Je ne vais pas faire un long billet... juste citer quelques phrases...
Juste le nom de cette maladie : Leucodustrophie métachromatique.
 
incipit : " C'est pas grave la mort.
C'est triste, mais c'est pas grave.
Gaspard.
 
page 19 :  " L'attitude de Gaspard [le grand frère] et Thaïs [la petite malade] me rappelle une belle anecdote : on interroge des personnes sur ce qu'elles feraient si on leur apprenait qu'elles vivent leur dernière journée. Tous les adultes conçoivent de grands projets, prévoient des repas gargantuesques, essaient de réaliser un maximum de rêves en un minimum de temps. On pose la même question à un petit garçon qui installe son train électrique. "Si tu savais quer tu allais mouri aujourd'hui, que ferais-tu de spécial aujourd'hui ?

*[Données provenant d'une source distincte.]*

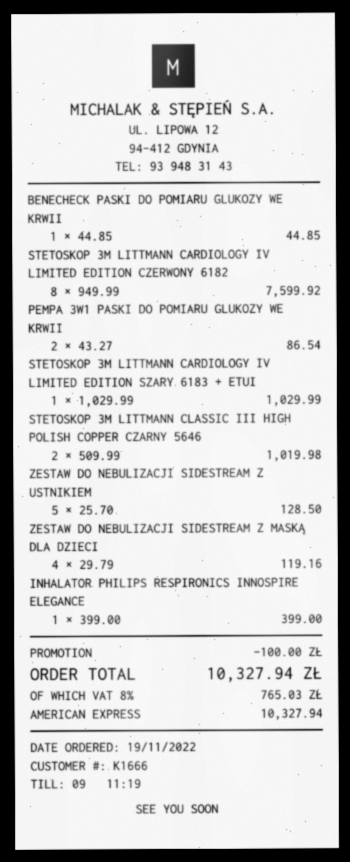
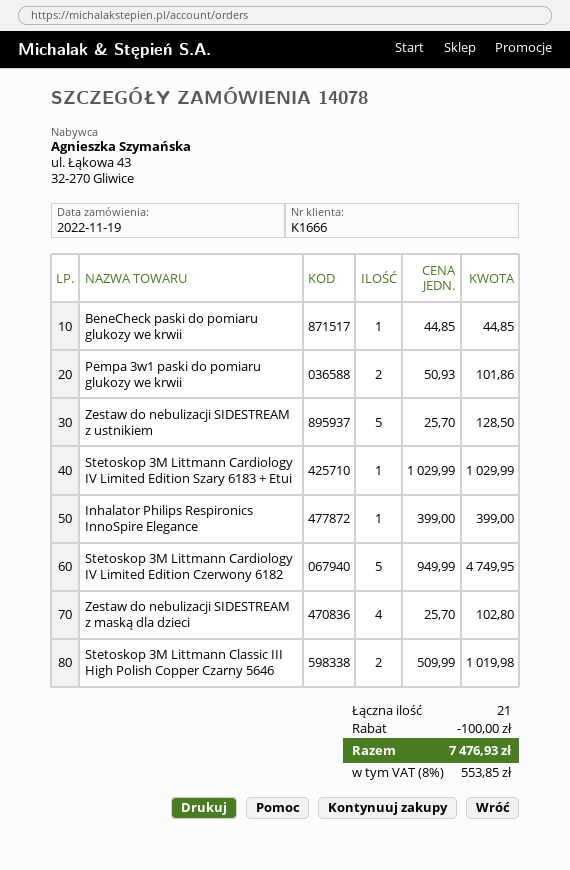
STETOSKOP 3M LITTMANN CARDIOLOGY IV LIMITED EDITION CZERWONY 6182: 8 x 949.99 = 7599.92 -> 5 x 949.99 = 4749.95
PEMPA 3W1 PASKI DO POMIARU GLUKOZY WE KRWII: 2 x 43.27 = 86.54 -> 2 x 50.93 = 101.86
ZESTAW DO NEBULIZACJI SIDESTREAM Z MASKĄ DLA DZIECI: 4 x 29.79 = 119.16 -> 4 x 25.70 = 102.80
tax: 8% = 765.03 -> 8% = 553.85
total: 10327.94 -> 7476.93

- Rien, je continuerais à jouer. "
 
page 28 : " Ma Thaïs [3 ans], tu as entendu tout ce qu'a dit le docteur. Il nous a expliqué que tu ne pourrais plus marcher, plus parler, plus voir, plus bouger. C'est très triste, c'est vrai. Et nous avons beaucoup de chagrin. Mais ma chérie, ça ne nous empêchera jamais de t'aimer. Et de tout faire pour que tu aies une vie heureuse. Je te le promets, mon bébé : tu vas avoir une belle vie. Pas une vie comme les autres petites filles ou comme Gaspard, mais une vie dont tu pourras être fière. Et où tu ne manqueras jamais d'amour. "
 
page 39 " [...] Moi je dois toujours faire attention quand je joue avec elle. C'est trop dur pour moi. J ene suis pas son papa, je ne suis pas sa maman, je ne suis pas une grande personne. Je suis juste un enfant. Les enfants ne s'occupent pas comme ça des autres enfants. [..] "
 
et page 57, la phrase du professeur Jean Bernard, cancérologue : il faut "ajouter de la vie aux jours lorsqu'on ne peut plus ajouter de jours à la vie ".
 
page 166, à propos de son cochon d'Inde qui "est parti". Anne-Dauphine Julliand : " Oui, c'est vrai, mais j'avais peur de te dire qu'il était mort. C'est un mot difficile à prononcer, du moins pour les grandes personnes"
Gaspard : - Eh bien moi, je préfère entendre : " Il est mort ". Moi je n'ai pas peur de la mort. Tout le monde va mourir. C'est pas grave la mort; C'est triste, mais c'est pas grave.
 
Un livre touchant, poignant. Où l'on voit l'Amour.
L'amour de ses parents, de son frère.
De ses grands-parents, oncles et tantes.
Et de tous, proches ou moins proches.
 
P.S : Azilis, bébé né alors que la maladie de Thaïs était en cours, en souffre elle aussi. Depuis, un petit frère est venu agrandir la famille.